**What is required**
Lines from the top of the listing down to the one with "- Catalonia: In", inclusive, are to be copied exactly.
★ ★ ★ ★ ★
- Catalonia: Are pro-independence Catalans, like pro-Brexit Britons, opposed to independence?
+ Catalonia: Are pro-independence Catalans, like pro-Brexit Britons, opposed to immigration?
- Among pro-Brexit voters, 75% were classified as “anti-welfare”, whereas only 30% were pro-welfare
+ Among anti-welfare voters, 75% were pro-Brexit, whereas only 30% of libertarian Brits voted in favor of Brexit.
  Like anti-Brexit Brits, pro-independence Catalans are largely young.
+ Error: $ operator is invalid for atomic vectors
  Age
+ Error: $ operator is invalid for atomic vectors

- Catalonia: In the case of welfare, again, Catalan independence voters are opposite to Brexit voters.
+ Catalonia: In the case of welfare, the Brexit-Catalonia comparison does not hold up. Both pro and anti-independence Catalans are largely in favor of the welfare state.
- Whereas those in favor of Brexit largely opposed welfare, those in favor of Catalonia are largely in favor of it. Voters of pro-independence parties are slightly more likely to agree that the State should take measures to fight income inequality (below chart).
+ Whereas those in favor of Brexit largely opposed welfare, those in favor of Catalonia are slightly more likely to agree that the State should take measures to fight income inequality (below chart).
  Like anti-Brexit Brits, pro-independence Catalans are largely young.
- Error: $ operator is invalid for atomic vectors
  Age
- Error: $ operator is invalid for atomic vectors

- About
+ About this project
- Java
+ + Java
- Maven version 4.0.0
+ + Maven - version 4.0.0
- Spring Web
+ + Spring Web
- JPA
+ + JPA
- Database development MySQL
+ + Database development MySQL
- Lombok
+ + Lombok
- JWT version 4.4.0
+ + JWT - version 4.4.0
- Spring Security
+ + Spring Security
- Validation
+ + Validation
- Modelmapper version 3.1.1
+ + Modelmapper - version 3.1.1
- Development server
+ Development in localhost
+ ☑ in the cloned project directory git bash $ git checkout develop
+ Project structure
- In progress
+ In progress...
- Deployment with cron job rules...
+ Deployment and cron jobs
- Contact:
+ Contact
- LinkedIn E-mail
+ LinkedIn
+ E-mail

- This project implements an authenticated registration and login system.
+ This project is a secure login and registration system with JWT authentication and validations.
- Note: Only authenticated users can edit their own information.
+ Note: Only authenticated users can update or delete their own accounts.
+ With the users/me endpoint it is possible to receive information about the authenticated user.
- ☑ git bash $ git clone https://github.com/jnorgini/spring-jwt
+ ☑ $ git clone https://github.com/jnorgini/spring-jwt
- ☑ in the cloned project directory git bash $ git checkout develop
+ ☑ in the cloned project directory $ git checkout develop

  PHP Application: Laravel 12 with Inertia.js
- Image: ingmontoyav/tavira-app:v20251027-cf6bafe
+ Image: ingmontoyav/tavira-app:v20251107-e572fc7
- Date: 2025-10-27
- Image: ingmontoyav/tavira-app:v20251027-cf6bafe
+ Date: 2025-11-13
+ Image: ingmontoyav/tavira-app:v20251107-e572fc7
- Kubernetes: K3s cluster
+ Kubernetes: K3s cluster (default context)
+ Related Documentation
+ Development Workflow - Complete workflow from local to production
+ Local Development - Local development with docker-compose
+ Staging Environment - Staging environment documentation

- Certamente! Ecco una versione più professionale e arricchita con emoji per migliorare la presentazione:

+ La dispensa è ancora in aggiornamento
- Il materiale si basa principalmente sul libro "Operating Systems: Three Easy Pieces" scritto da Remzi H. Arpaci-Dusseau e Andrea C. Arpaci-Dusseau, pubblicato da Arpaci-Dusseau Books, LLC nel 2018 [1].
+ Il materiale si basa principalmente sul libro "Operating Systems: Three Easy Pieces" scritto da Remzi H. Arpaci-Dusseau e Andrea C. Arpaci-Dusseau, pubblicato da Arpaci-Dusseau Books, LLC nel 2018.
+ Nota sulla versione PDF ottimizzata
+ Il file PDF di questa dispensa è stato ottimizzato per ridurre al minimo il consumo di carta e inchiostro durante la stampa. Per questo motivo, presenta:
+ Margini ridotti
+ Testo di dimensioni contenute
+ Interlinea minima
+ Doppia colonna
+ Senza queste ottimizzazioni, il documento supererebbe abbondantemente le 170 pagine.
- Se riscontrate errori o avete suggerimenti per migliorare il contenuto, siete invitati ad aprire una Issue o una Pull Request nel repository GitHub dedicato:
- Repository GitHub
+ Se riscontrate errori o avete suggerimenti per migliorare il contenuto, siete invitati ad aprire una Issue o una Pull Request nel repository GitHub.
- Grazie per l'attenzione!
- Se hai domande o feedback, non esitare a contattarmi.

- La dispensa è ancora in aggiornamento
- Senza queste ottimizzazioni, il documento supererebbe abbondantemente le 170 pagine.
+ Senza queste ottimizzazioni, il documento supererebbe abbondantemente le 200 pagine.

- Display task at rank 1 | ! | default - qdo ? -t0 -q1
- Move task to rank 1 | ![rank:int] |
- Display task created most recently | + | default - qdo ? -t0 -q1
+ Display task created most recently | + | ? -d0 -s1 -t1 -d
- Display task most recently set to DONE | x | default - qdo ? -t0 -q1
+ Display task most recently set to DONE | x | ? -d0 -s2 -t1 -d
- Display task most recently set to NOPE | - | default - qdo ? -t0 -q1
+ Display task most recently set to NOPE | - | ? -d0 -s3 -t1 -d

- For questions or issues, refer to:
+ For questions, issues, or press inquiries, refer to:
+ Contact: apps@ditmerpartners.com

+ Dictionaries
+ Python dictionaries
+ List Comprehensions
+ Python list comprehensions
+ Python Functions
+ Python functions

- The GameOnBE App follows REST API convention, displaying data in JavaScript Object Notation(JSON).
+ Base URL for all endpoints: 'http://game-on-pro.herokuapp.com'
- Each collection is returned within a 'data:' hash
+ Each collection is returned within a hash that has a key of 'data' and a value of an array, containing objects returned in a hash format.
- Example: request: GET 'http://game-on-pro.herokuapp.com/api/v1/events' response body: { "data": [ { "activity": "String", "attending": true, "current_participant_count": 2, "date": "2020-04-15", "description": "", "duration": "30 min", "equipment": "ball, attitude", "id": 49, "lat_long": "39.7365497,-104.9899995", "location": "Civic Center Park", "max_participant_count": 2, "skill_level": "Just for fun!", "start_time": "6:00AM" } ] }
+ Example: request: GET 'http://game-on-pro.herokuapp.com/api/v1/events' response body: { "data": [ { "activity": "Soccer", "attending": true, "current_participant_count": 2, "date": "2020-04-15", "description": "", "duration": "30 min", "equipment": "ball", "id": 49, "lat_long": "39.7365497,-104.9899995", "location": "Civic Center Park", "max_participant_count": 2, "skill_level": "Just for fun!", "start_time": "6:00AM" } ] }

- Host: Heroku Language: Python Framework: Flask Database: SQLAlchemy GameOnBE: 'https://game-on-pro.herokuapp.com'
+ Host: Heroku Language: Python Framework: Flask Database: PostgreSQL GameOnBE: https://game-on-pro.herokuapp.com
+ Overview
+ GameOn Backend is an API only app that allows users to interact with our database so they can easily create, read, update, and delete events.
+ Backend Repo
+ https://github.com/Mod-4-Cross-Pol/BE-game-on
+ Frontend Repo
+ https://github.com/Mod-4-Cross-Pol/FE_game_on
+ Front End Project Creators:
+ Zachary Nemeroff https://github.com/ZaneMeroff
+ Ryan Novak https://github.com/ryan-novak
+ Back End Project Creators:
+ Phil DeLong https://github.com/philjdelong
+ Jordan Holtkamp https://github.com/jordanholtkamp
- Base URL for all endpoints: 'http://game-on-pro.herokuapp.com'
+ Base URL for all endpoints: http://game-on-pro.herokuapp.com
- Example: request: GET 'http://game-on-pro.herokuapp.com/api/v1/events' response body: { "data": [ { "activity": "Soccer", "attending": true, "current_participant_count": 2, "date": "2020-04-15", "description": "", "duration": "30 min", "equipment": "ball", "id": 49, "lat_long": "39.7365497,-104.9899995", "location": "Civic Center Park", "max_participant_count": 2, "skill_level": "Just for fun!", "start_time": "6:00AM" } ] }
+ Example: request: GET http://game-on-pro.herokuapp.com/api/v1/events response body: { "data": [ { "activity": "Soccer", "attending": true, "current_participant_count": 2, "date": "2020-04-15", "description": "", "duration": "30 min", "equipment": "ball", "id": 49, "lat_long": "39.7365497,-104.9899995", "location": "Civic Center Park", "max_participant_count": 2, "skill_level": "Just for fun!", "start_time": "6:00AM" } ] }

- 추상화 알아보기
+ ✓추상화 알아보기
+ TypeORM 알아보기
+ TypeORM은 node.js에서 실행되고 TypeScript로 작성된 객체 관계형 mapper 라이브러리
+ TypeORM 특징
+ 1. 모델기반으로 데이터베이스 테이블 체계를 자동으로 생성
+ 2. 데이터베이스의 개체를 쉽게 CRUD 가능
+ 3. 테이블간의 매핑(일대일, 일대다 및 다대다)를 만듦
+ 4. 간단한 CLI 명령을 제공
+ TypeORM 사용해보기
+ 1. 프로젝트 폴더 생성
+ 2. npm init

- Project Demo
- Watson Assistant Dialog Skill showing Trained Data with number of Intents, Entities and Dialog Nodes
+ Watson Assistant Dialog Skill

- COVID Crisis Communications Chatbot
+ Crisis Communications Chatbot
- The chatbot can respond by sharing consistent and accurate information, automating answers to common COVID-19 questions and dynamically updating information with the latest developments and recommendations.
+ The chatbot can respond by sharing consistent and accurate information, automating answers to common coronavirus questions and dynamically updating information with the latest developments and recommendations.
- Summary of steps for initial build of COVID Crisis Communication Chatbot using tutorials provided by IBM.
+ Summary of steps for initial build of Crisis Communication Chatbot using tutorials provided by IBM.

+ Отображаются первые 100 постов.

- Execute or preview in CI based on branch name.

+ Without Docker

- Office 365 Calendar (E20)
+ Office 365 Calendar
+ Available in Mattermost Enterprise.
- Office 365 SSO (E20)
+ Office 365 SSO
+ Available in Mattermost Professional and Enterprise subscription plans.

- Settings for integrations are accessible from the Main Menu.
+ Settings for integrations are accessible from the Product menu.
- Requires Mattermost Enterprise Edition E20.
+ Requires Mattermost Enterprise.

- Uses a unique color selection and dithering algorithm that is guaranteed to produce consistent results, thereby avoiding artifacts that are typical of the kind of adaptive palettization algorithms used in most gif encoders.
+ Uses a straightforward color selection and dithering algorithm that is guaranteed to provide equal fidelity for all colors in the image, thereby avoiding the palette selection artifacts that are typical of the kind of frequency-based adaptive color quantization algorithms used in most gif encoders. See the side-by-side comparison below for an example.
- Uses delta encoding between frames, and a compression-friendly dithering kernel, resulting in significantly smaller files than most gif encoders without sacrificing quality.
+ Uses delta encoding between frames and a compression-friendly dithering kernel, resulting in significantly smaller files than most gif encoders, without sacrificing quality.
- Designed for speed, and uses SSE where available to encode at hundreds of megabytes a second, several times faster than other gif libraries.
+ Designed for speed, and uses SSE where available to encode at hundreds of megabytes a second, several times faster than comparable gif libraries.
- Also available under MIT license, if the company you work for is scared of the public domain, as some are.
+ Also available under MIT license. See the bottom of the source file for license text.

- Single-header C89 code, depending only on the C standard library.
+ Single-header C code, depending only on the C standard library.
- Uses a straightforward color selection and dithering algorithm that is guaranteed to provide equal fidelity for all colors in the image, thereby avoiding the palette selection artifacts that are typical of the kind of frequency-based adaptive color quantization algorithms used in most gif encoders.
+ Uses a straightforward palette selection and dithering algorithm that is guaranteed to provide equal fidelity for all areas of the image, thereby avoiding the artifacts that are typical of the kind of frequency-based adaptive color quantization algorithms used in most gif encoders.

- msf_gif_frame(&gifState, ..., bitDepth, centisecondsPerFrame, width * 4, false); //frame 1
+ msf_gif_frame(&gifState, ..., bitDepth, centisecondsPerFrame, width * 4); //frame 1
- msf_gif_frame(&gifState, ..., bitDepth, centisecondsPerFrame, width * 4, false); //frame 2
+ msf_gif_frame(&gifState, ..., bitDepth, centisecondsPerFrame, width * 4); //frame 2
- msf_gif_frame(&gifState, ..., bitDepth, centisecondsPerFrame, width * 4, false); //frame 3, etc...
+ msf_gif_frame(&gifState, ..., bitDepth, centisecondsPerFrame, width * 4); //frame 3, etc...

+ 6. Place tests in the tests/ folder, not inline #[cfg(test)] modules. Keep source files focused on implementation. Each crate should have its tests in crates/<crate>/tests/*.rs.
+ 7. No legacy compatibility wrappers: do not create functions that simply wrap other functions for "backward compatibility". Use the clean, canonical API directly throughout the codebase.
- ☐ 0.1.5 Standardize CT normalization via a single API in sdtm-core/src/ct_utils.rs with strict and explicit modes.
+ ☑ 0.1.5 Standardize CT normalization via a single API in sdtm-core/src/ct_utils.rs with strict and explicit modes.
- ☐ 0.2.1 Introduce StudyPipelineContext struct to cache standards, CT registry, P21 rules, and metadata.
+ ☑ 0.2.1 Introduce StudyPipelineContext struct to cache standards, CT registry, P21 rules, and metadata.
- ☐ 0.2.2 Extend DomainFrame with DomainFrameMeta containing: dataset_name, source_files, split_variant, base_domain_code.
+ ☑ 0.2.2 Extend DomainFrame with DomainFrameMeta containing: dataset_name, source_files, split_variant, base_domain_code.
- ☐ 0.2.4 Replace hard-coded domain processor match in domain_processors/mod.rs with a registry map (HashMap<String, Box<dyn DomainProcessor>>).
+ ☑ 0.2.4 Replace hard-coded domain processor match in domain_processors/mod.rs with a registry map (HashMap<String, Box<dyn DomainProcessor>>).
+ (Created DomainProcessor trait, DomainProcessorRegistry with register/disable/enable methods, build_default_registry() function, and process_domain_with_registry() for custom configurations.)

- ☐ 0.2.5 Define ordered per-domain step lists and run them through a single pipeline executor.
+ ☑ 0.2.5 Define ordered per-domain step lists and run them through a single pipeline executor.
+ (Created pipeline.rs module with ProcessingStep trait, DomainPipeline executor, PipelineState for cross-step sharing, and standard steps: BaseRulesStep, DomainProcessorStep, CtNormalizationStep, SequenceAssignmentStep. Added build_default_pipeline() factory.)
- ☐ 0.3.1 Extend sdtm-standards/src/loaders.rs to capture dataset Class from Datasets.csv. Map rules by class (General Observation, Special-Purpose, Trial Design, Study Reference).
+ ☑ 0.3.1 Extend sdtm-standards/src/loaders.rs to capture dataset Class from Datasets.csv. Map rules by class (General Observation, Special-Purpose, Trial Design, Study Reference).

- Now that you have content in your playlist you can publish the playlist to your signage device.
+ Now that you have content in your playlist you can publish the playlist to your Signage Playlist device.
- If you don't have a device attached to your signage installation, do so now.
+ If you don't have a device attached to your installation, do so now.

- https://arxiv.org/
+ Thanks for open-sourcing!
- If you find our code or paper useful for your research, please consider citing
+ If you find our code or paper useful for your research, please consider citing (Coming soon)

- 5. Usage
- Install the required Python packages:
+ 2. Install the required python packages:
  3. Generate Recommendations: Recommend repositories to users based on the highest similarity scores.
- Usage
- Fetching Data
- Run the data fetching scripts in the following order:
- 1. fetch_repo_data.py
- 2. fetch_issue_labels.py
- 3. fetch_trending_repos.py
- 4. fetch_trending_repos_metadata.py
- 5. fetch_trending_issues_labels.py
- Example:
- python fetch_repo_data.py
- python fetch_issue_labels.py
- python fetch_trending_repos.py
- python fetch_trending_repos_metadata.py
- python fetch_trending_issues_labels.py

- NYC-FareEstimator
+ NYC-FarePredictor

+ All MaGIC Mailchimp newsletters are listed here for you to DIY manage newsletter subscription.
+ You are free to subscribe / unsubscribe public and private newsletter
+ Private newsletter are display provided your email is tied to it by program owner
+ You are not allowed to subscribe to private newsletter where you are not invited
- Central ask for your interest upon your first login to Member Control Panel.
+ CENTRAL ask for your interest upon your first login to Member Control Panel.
★ ★ ★ ★ ★
**Exercise result**
- Catalonia: Are pro-independence Catalans, like pro-Brexit Britons, opposed to independence?
+ Catalonia: Are pro-independence Catalans, like pro-Brexit Britons, opposed to immigration?
- Among pro-Brexit voters, 75% were classified as “anti-welfare”, whereas only 30% were pro-welfare
+ Among anti-welfare voters, 75% were pro-Brexit, whereas only 30% of libertarian Brits voted in favor of Brexit.
  Like anti-Brexit Brits, pro-independence Catalans are largely young.
+ Error: $ operator is invalid for atomic vectors
  Age
+ Error: $ operator is invalid for atomic vectors

- Catalonia: In the case of welfare, again, Catalan independence voters are opposite to Brexit voters.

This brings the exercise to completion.